Find the line containing "[277,89,501,111] --work in" in the listing below. Repeat it exactly, along with each following line up to and including the one containing "(689, 133) none".

■ Given entries ■

※

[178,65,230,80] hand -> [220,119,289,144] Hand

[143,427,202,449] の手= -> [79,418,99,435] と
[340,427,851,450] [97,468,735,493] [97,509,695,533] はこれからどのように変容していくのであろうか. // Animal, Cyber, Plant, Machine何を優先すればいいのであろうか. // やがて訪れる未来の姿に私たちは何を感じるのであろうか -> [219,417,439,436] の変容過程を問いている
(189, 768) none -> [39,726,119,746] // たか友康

※

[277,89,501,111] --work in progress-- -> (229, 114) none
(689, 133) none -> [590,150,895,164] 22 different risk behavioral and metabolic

※

■ Answer ■
[277,89,501,111] --work in progress-- -> (229, 114) none
(689, 133) none -> [590,150,895,164] 22 different risk behavioral and metabolic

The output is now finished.